Lynda Carter returns to the stage in top form. Although no longer an Amazon with super powers, Carter still exudes a regal beauty and presence on stage. Her ability to connect with the audience is especially notable. Throughout the hour long show, she is able to hold on to her celebrity aura while remaining relatable and genuine to the audience. She is able to tackle songs made famous by Billie Holiday, James Taylor, and Willie Nelson and make them her own so that as a listener, one simply forgets that the song was not originally intended to be performed by Lynda Carter. As one audience member astutely stated, “You either have it or you don’t. Lynda Carter obviously has it—that “X” factor.”
Perhaps more captivating than her performance, however, are the interludes between each song, when she fascinates the audience with her tales of working with James Taylor and Willie Nelson. Taylor, she recalls, taught her about the ‘fakeness’ of an encore. Just go off stage, touch the wall, turn around, and come back on stage, he told her. Carter’s charm and jovial personality come through, as she is able to poke fun at herself and her fame throughout the show. She is proud of her Wonder Woman roots and does not shy away from them, although she does refuse to reenact the twirling transformation by which she used to change into the superhero.

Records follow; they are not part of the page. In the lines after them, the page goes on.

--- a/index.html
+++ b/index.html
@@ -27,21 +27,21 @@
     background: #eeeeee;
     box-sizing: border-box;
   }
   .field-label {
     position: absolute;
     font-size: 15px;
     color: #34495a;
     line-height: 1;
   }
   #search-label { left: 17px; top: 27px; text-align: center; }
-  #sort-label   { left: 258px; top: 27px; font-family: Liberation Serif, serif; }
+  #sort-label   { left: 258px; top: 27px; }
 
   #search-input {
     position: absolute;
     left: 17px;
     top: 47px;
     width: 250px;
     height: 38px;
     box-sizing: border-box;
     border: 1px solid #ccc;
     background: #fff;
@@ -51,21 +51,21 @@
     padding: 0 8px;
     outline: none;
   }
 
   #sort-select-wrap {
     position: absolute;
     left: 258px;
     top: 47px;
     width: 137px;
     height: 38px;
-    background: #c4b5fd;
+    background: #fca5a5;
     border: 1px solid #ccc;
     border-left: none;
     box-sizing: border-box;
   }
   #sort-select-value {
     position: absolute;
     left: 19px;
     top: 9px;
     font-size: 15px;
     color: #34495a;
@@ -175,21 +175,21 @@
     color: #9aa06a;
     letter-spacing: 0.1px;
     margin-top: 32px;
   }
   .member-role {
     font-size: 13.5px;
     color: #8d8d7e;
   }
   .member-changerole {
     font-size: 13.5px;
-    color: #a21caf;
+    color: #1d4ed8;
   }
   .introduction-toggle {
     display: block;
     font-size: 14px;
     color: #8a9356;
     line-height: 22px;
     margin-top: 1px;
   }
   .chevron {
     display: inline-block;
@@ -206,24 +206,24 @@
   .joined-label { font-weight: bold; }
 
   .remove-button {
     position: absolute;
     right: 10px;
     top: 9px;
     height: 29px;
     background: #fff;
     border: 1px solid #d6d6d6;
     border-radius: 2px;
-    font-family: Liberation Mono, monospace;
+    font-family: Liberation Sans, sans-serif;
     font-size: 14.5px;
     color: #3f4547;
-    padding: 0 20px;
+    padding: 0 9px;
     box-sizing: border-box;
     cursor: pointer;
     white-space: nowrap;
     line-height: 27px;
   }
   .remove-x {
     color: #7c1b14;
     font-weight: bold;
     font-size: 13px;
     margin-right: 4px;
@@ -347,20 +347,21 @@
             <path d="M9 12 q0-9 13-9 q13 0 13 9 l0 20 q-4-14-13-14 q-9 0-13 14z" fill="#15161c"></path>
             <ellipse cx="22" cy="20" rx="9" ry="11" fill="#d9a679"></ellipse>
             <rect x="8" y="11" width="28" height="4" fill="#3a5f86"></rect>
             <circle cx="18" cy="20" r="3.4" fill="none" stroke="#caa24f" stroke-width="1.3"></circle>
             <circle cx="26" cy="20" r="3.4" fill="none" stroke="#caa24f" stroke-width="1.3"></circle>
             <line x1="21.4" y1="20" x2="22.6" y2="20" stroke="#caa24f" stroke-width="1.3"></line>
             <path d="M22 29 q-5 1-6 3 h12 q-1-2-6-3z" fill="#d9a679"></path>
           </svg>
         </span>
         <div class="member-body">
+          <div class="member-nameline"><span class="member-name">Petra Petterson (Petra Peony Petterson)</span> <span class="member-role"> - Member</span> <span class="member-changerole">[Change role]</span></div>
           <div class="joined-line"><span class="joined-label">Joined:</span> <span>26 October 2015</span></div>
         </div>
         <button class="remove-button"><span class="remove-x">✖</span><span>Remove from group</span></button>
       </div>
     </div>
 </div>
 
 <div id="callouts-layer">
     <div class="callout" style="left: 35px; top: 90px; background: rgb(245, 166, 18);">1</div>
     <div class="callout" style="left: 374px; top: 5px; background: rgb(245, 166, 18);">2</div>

The audience is filled with Carter’s super-fans—men and women (mostly men) who follow her shows around the country and still have her vinyl record and figurines. In an age where celebrities seem increasingly less eager to interact with fans, Carter is truly appreciative and gracious. She explains, “It’s a scary thing to put your ass on the line. It’s a scary thing to make changes as far as listening to that voice inside your head.” She understands that as a 56 year old performer, she owes much of her enduring success in the entertainment business to her fans.
She was a movie star in an age where women rarely were given their own television shows. She is a huge supporter of women in the media and all related fields of work and study. As for her advice to the many aspiring singers and actors at Barnard College and Columbia University, Lynda Carter insists upon study and discipline: “You will never make it unless you know what you are doing—be a student of what it is you want to do.” She continues, “The yardstick is you—that’s how you learn to think for yourself. I have to watch myself.”